Pada 2006, Dewan Keamanan PBB meminta Iran untuk menghentikan program pengayaan uraniumnya karena tak mematuhi perjanjian NPT. IAEA terus melakukan investigasi pada Iran hingga pada November 2011, IAEA mempublikasikan laporannya dan membenarkan bahwa Iran melakukan pengembangan bom nuklir hingga 2003, tetapi upaya itu tetap dilakukan setelahnya walau pada skala yang lebih kecil.
Pada 2015 dan 2018 IAEA mempublikasikan laporan terbarunya dan mengatakan tak menemukan bukti kuat bahwa Iran masih mengembangkan senjata nuklir setelah tahun 2009.
Namun, konflik terus bergulir. Pada 2010, kongres AS meloloskan aturan lanjutan tentang sanksi ekonomi AS untuk Iran yang dinamai Comprehensive Iran Sanctions, Accountability and Divestment Act (CISADA). Dalam aturan itu, AS akan memberikan sanksi kepada siapa saja yang membantu sektor perminyakan Iran.
Maklum saja, Iran sebagai negara yang kaya akan minyak ekonominya masih bertumpu pada sektor perminyakan.
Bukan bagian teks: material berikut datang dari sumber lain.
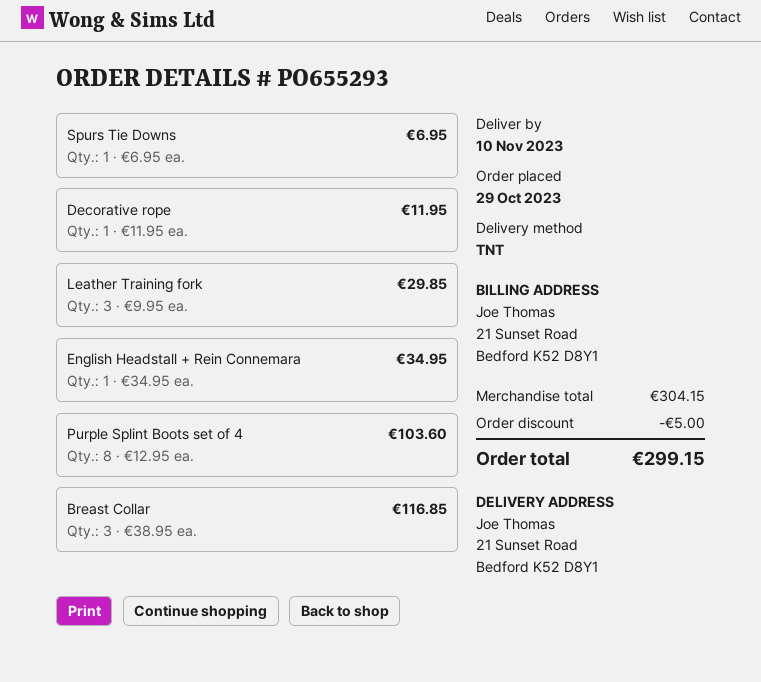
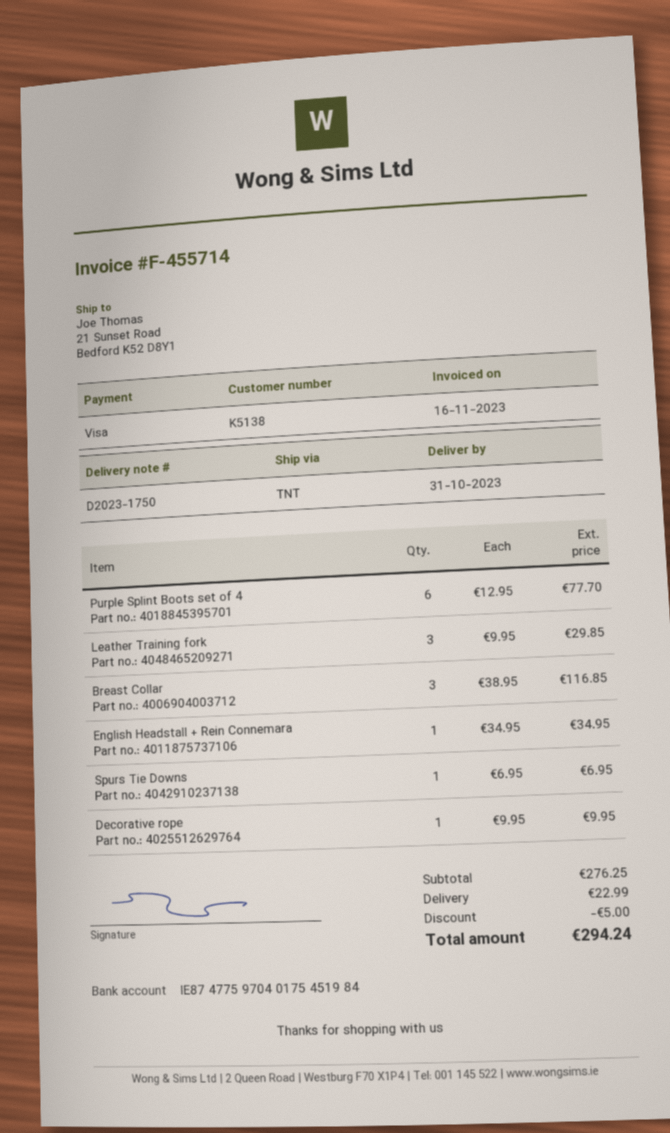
delivery date: 2023-11-10 -> 2023-10-31
Decorative rope: 1 x 11.95 = 11.95 -> 1 x 9.95 = 9.95
Purple Splint Boots set of 4: 8 x 12.95 = 103.60 -> 6 x 12.95 = 77.70
subtotal: 304.15 -> 276.25
shipping: none -> 22.99
total: 299.15 -> 294.24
Menurut data CIA Factbook, Iran merupakan negara terbesar keempat di dunia berdasarkan cadangan minyaknya. Jika mengacu pada data sebelum ladang minyak terbaru ditemukan jumlah cadangan minyak yang sudah terbukti milik Iran mencapai 158,4 milyar barel. Hubungan AS dan Iran agak mereda saat Barrack Obama menjabat. Kala itu AS, Iran dan beberapa negara lain seperti China, Rusia, Perancis, Inggris dan Jerman sepakati perjanjian yang dinamai Join Comprehensive Plan of Act (JCPOA) pada 14 Juli 2015.
Perjanjian itu berisi tentang janji Iran untuk menurunkan persediaan uraniumnya untuk jangka waktu tertentu. Sebagai balasan AS dan Uni Eropa serta koleganya akan mengendurkan sanksi ekonomi yang dikenakan kepada Iran selama ini.
Kala JCPOA diimplementasikan pada 2016, produksi minyak mentah, ekspor dan ekonomi Iran tumbuh signifikan. Sanksi yang selama ini dijatuhkan memang membuat ekonomi Iran sengsara. Hal ini dapat terlihat dari beberapa chart di bawah ini mengutip BBC International.
![]() |
![]() |
![]() |
Tak sampai di situ saja Trump juga keluar dari JCPOA pada 2018, dan menganggap perjanjian itu tak ada gunanya karena tak mampu membendung Iran dari mengembangkan senjata nuklir. Sanksi kembali diterapkan oleh AS. Imbasnya ekonomi Iran langsung kembali terpuruk.
Secara ekonomi memang Iran terkena pukulan telak atas sanksi yang diberikan. Namun jika sanksi ini tetap membuat Iran masih bisa mengembangkan fasilitas nuklirnya sama saja tujuan AS tak bisa dikatakan tercapai begitu saja. Sekali lagi hubungan AS-Iran memang sangatlah rumit, dari yang dulunya mesra di awal-awal berubah menjadi dendam kesumat selama hampir empat dekade.